Personal information
- Nationality: British
- Born: 11 January 1994 (age 32) Lowestoft, Suffolk, England
- Weight: Flyweight, Bantamweight

Boxing career
- Stance: Southpaw

Medal record
Women's amateur boxing
Representing Great Britain
European Games
| Bronze medal – third place | 2023 Kraków-Małopolska | Bantamweight |

= Charley Davison =

British boxer (born 1994)

Charley Davison (born 11 January 1994) is a British amateur boxer who won a bronze medal at the 2023 European Games.

==Biography==
Davison started boxing at the age of eight, trained by her father at home because the local boxing club did not accept girls. She fought Ornella Wahner in 2010 and 2011, before taking a seven year break from boxing and then winning the national championship in 2019.

In June 2021, Davison qualified to represent Great Britain at the delayed 2020 Summer Olympics, and reached the final of the 2020 European Boxing Olympic Qualification Tournament by defeating Giordana Sorrentino via unanimous points decision in the semi-final. She lost in the final of the Qualification event to Buse Naz Çakıroğlu by split decision.

At the Olympics in Tokyo, Davison went out in the round-of-16, losing by unanimous decision to China's Yuan Chang.

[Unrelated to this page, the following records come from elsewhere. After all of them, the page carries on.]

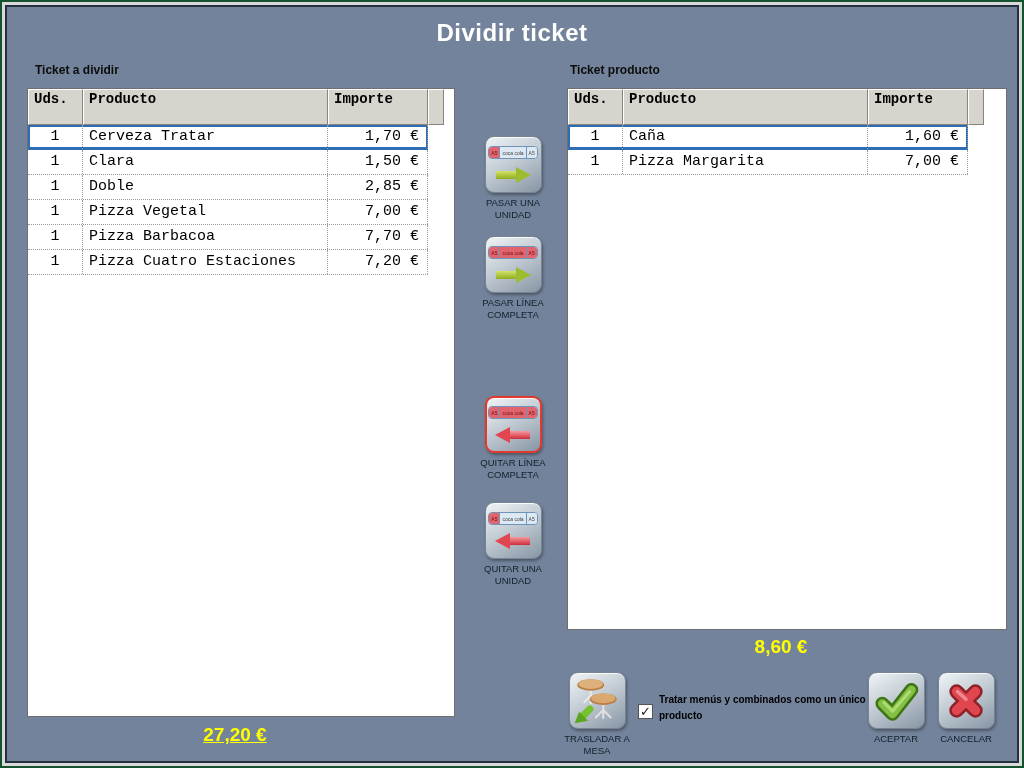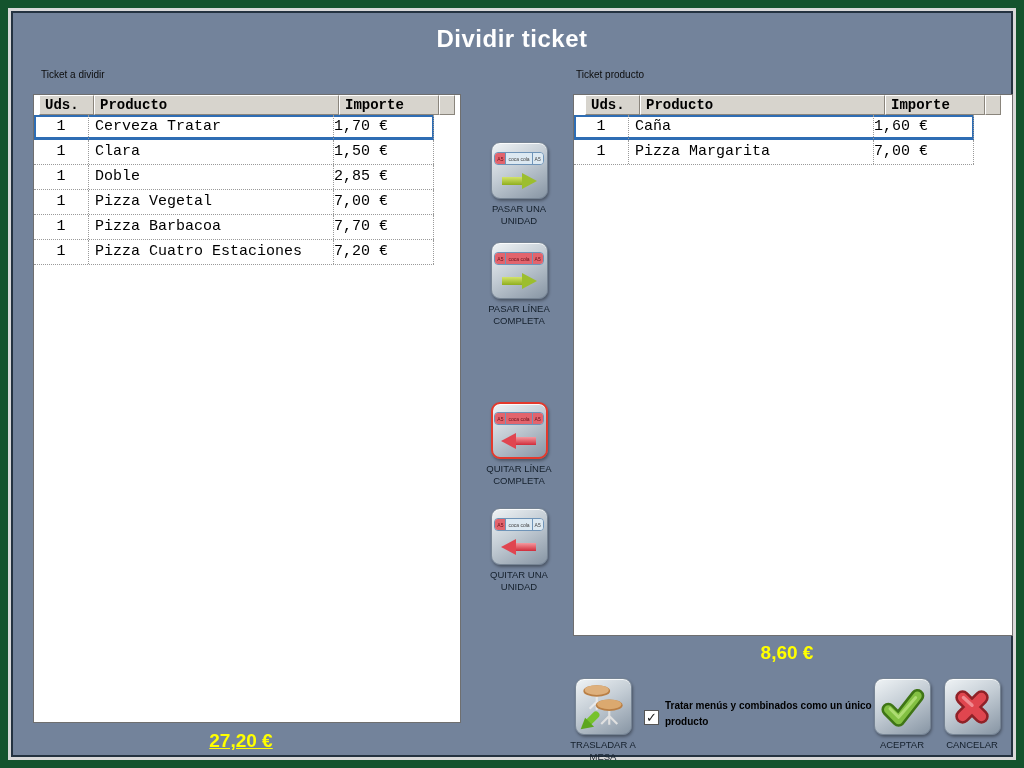--- a/index.html
+++ b/index.html
@@ -6,7 +6,7 @@
   html,body { width:1024px; height:768px; overflow:hidden; background:#c9c9c9;
               font-family:"Liberation Sans", sans-serif; }
   .screen { position:relative; width:1024px; height:768px; background:#73839B;
-            border:8px solid #14532d;
+            border:2px solid #14532d;
             box-shadow: inset 0 0 0 3px #d9d9d9, inset 0 0 0 5px #243240; }
 
   .title { position:absolute; top:17px; left:0; width:100%; text-align:center;

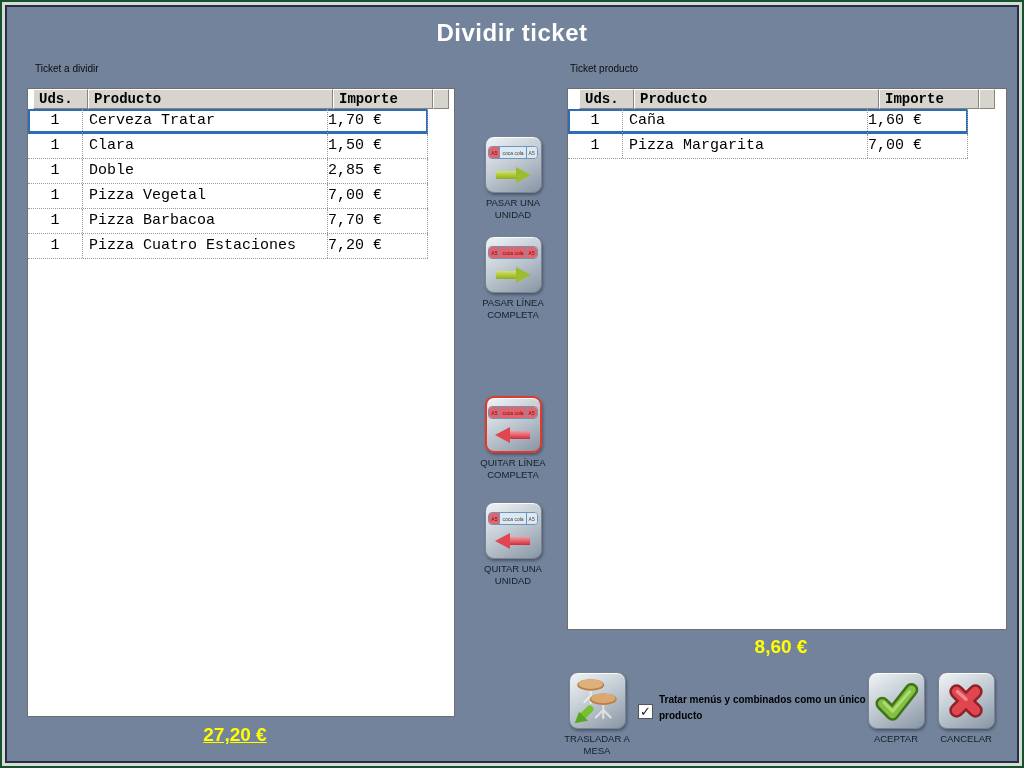--- a/index.html
+++ b/index.html
@@ -12,7 +12,7 @@
   .title { position:absolute; top:17px; left:0; width:100%; text-align:center;
            font-size:24px; font-weight:bold; color:#ffffff; letter-spacing:0.5px; }
 
-  .section-label { position:absolute; top:61px; font-size:10px; font-weight:normal; color:#0c0c0c; }
+  .section-label { position:absolute; top:61px; font-size:12px; font-weight:bold; color:#0c0c0c; }
   .section-label.left  { left:33px; }
   .section-label.right { left:568px; }
 

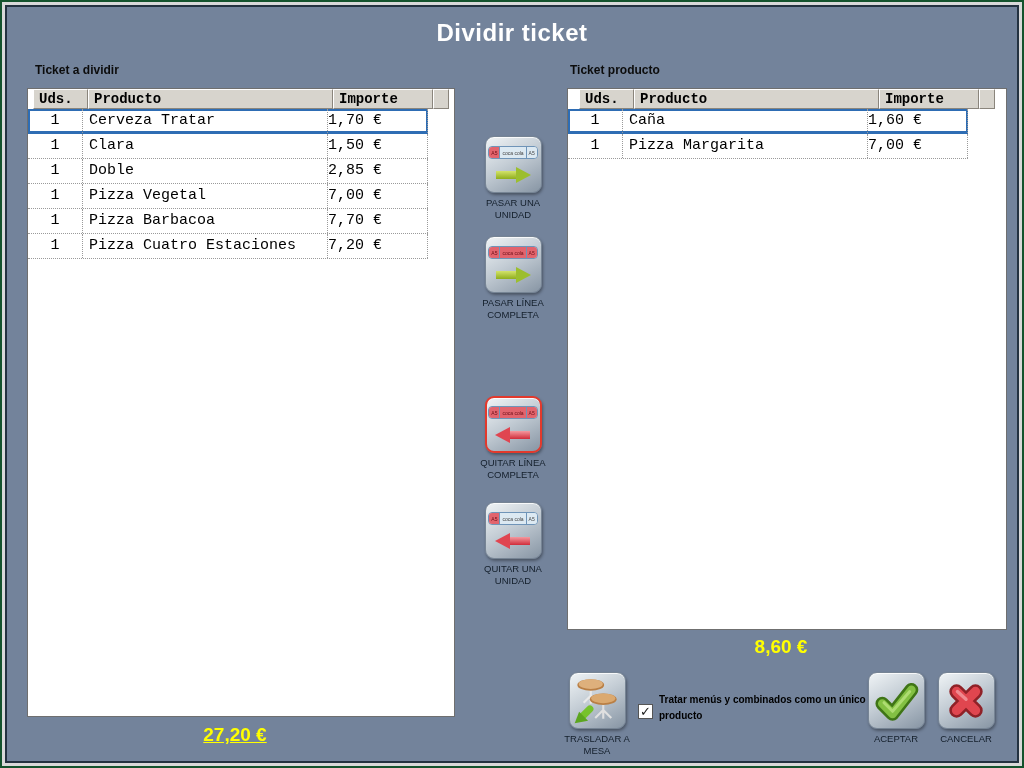--- a/index.html
+++ b/index.html
@@ -21,7 +21,7 @@
   .panel.left  { left:25px;  top:86px; width:428px; height:629px; }
   .panel.right { left:565px; top:86px; width:440px; height:542px; }
 
-  .thead { display:flex; height:20px;justify-content:center; }
+  .thead { display:flex; height:36px; }
   .hcell { background:#d7d4cd; border-top:1px solid #ffffff; border-left:1px solid #ffffff;
            border-right:1px solid #8a857c; border-bottom:1px solid #8a857c;
            font-family:"Liberation Mono", monospace; font-weight:bold; font-size:14px;

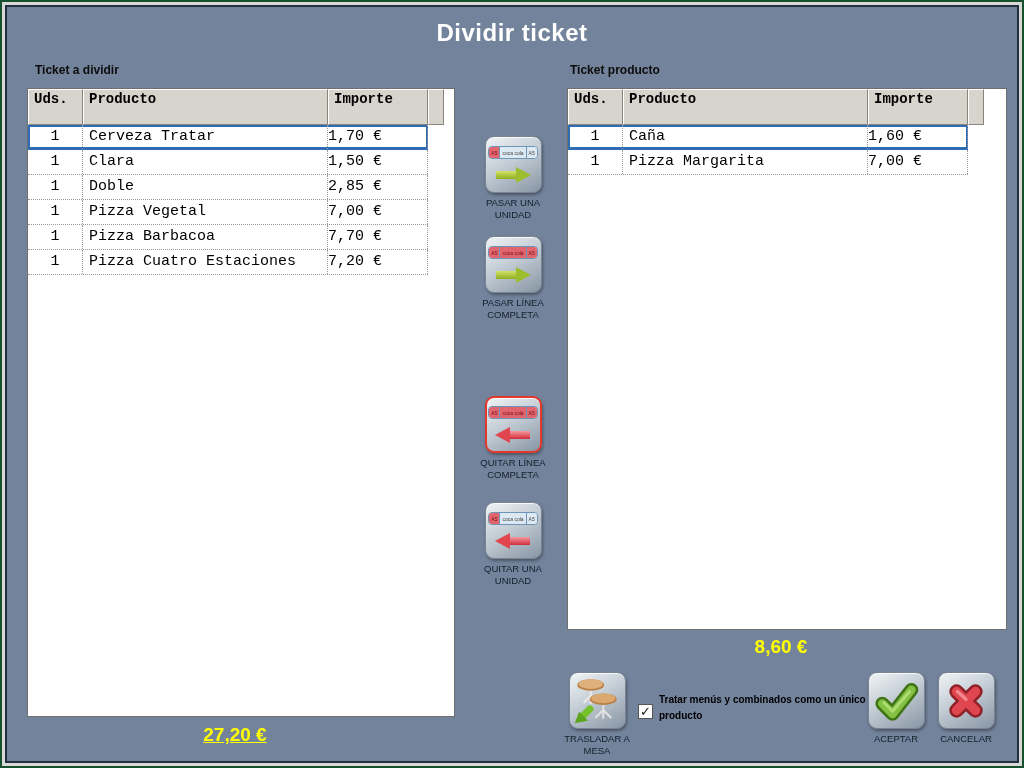--- a/index.html
+++ b/index.html
@@ -37,7 +37,7 @@
           line-height:24px; border-right:1px dotted #9a9a9a; overflow:hidden; white-space:nowrap; }
   .cell.c0 { text-align:center; }
   .cell.c1 { padding-left:6px; }
-  .cell.c2 { text-align:left; padding-right:8px; border-right:1px dotted #9a9a9a; }
+  .cell.c2 { text-align:right; padding-right:8px; border-right:1px dotted #9a9a9a; }
   .trow.selected { box-shadow: inset 0 0 0 2px #2E6DB4; border-bottom:1px solid #2E6DB4; }
 
   .total { position:absolute; font-size:19px; font-weight:bold; color:#FFFF00;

Davison won a bronze medal in the bantamweight category at the 2023 European Games in Poland and in doing so qualified a quota place for the 2024 Summer Olympics. On 7 June 2024, she was officially announced among the Great Britain squad for the Olympics in Paris. She was drawn to fight 2022 IBA Women's World Boxing Championships gold medalist Hatice Akbaş from Turkey in the first round and lost by a 3:2 split decision.